“现在应该放油吗?”

七嘴八舌的询问,五花八门的疑问,但面对这一堆人的问题,居中的女子,却是耳听八方,眼观四面,有条不紊,一个个回答。

这本该是女傅的职责。

可女傅不管。

闺秀们只能问这课堂之中,唯一一个学会了的楚曦玉。

“干什么?让你们自己练习,你们都在做什么?”孙女傅沉着脸呵斥。

众闺秀早就憋了一肚子火。

“我倒是想练,又没学会,怎么练?”

“就是!女傅您现在怎么有空管我们了?莫非是沈二小姐学会了?”

……

孙女傅和沈婉瑜的脸色,都十分难看。

“楚五小姐真厉害,名不虚传。
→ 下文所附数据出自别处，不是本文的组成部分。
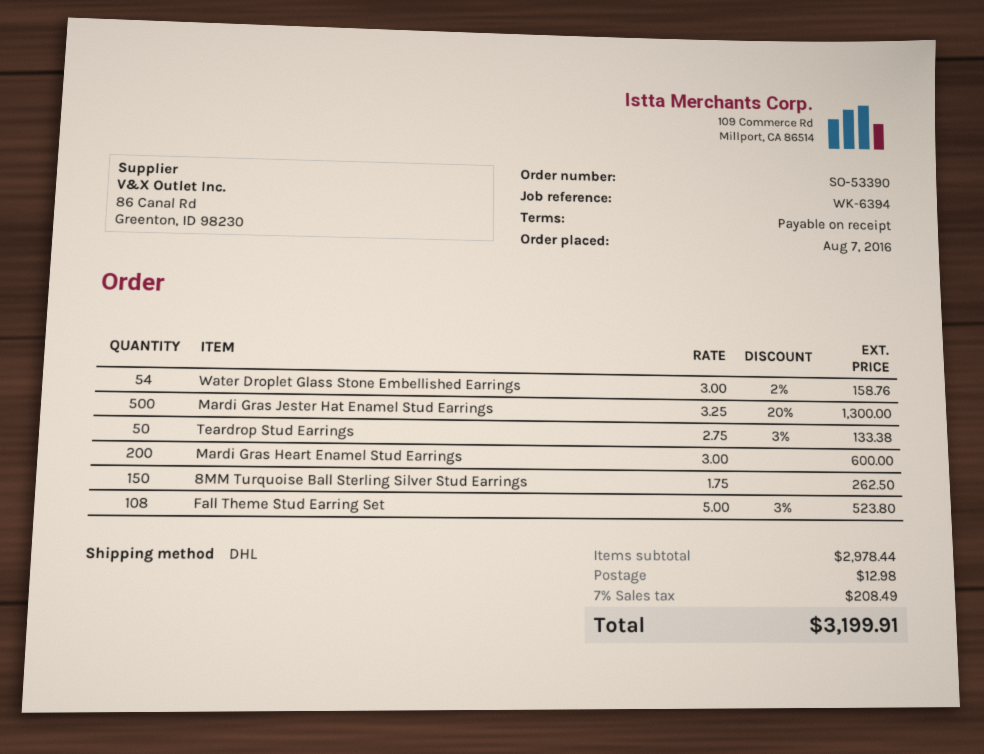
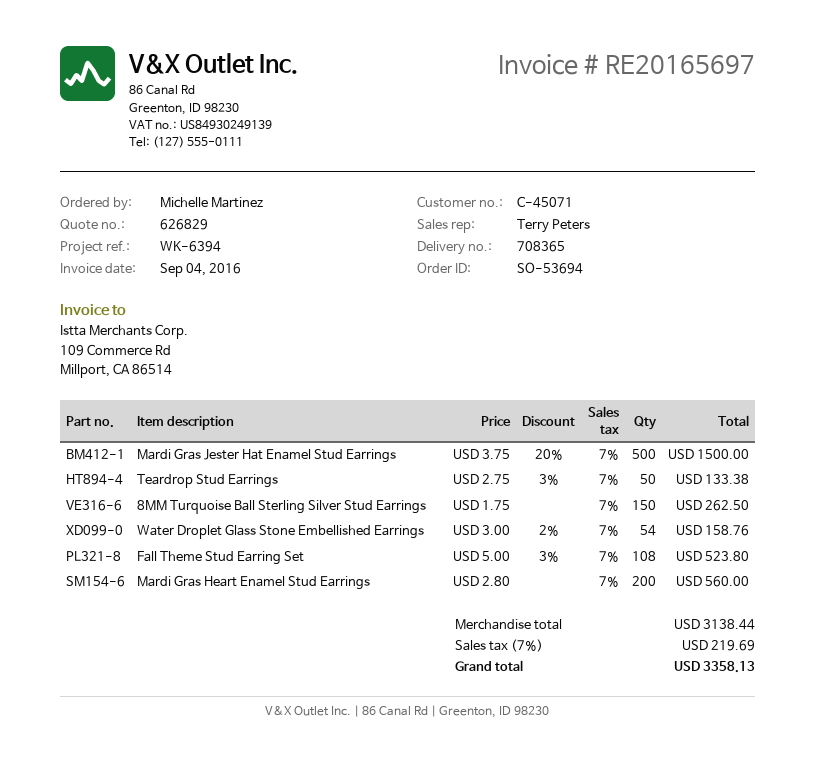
order number: SO-53390 -> SO-53694
Mardi Gras Jester Hat Enamel Stud Earrings: 500 x 3.25 - 20% = 1300.00 -> 500 x 3.75 - 20% = 1500.00
Mardi Gras Heart Enamel Stud Earrings: 200 x 3.00 = 600.00 -> 200 x 2.80 = 560.00
subtotal: 2978.44 -> 3138.44
shipping: 12.98 -> none
tax: 7% = 208.49 -> 7% = 219.69
total: 3199.91 -> 3358.13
不仅学会了松鼠鳜鱼,还能代女傅教人了。”葛宛芝望着楚曦玉,皮笑肉不笑:

“看来我们膳院第一人,非你莫属。”

沈婉瑜冷笑,“不就会做一盘豆腐,一条鱼,就是第一人?笑话!”

“楚曦玉,你做的菜呢?我检查检查。”孙女傅沉着脸道。

楚曦玉指了指一边的瓷盘,“女傅请。”

孙女傅拿起筷子,尝了尝,一脸鄙夷道,“这么难吃!如此水准,你还敢教别人?你也不怕误人子弟!”